BEGIN
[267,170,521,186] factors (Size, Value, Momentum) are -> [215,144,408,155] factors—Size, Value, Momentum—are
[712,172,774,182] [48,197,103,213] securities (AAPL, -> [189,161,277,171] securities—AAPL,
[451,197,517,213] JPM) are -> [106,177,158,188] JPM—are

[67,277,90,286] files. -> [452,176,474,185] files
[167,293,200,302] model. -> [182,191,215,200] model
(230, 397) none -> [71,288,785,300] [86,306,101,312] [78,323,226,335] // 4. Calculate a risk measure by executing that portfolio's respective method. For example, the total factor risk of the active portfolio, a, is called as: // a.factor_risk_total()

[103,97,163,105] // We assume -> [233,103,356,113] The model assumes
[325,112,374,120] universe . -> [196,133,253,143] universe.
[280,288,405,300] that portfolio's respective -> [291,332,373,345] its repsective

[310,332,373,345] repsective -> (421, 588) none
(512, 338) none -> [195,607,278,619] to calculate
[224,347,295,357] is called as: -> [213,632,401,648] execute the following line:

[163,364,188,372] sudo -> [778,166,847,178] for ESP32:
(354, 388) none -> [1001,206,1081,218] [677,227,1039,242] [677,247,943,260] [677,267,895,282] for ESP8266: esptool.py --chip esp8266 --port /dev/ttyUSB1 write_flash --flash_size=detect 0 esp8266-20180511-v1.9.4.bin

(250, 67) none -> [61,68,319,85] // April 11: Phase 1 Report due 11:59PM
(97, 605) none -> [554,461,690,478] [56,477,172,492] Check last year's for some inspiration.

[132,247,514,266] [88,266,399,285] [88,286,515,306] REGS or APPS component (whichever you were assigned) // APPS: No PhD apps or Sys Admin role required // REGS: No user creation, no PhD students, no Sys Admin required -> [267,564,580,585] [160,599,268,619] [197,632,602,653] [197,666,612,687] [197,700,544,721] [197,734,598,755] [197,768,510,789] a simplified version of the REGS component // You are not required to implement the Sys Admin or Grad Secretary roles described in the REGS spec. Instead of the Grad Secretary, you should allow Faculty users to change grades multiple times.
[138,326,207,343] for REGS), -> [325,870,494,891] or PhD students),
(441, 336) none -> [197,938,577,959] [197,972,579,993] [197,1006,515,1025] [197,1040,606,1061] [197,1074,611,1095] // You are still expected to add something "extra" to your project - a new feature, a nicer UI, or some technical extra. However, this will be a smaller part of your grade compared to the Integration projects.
END
• [TASK STATEMENT]: Could you give the records again, exactly as they appear?

• [RESULT OF THIS EXERCISE]:
[267,170,521,186] factors (Size, Value, Momentum) are -> [215,144,408,155] factors—Size, Value, Momentum—are
[712,172,774,182] [48,197,103,213] securities (AAPL, -> [189,161,277,171] securities—AAPL,
[451,197,517,213] JPM) are -> [106,177,158,188] JPM—are

[67,277,90,286] files. -> [452,176,474,185] files
[167,293,200,302] model. -> [182,191,215,200] model
(230, 397) none -> [71,288,785,300] [86,306,101,312] [78,323,226,335] // 4. Calculate a risk measure by executing that portfolio's respective method. For example, the total factor risk of the active portfolio, a, is called as: // a.factor_risk_total()

[103,97,163,105] // We assume -> [233,103,356,113] The model assumes
[325,112,374,120] universe . -> [196,133,253,143] universe.
[280,288,405,300] that portfolio's respective -> [291,332,373,345] its repsective

[310,332,373,345] repsective -> (421, 588) none
(512, 338) none -> [195,607,278,619] to calculate
[224,347,295,357] is called as: -> [213,632,401,648] execute the following line:

[163,364,188,372] sudo -> [778,166,847,178] for ESP32:
(354, 388) none -> [1001,206,1081,218] [677,227,1039,242] [677,247,943,260] [677,267,895,282] for ESP8266: esptool.py --chip esp8266 --port /dev/ttyUSB1 write_flash --flash_size=detect 0 esp8266-20180511-v1.9.4.bin

(250, 67) none -> [61,68,319,85] // April 11: Phase 1 Report due 11:59PM
(97, 605) none -> [554,461,690,478] [56,477,172,492] Check last year's for some inspiration.

[132,247,514,266] [88,266,399,285] [88,286,515,306] REGS or APPS component (whichever you were assigned) // APPS: No PhD apps or Sys Admin role required // REGS: No user creation, no PhD students, no Sys Admin required -> [267,564,580,585] [160,599,268,619] [197,632,602,653] [197,666,612,687] [197,700,544,721] [197,734,598,755] [197,768,510,789] a simplified version of the REGS component // You are not required to implement the Sys Admin or Grad Secretary roles described in the REGS spec. Instead of the Grad Secretary, you should allow Faculty users to change grades multiple times.
[138,326,207,343] for REGS), -> [325,870,494,891] or PhD students),
(441, 336) none -> [197,938,577,959] [197,972,579,993] [197,1006,515,1025] [197,1040,606,1061] [197,1074,611,1095] // You are still expected to add something "extra" to your project - a new feature, a nicer UI, or some technical extra. However, this will be a smaller part of your grade compared to the Integration projects.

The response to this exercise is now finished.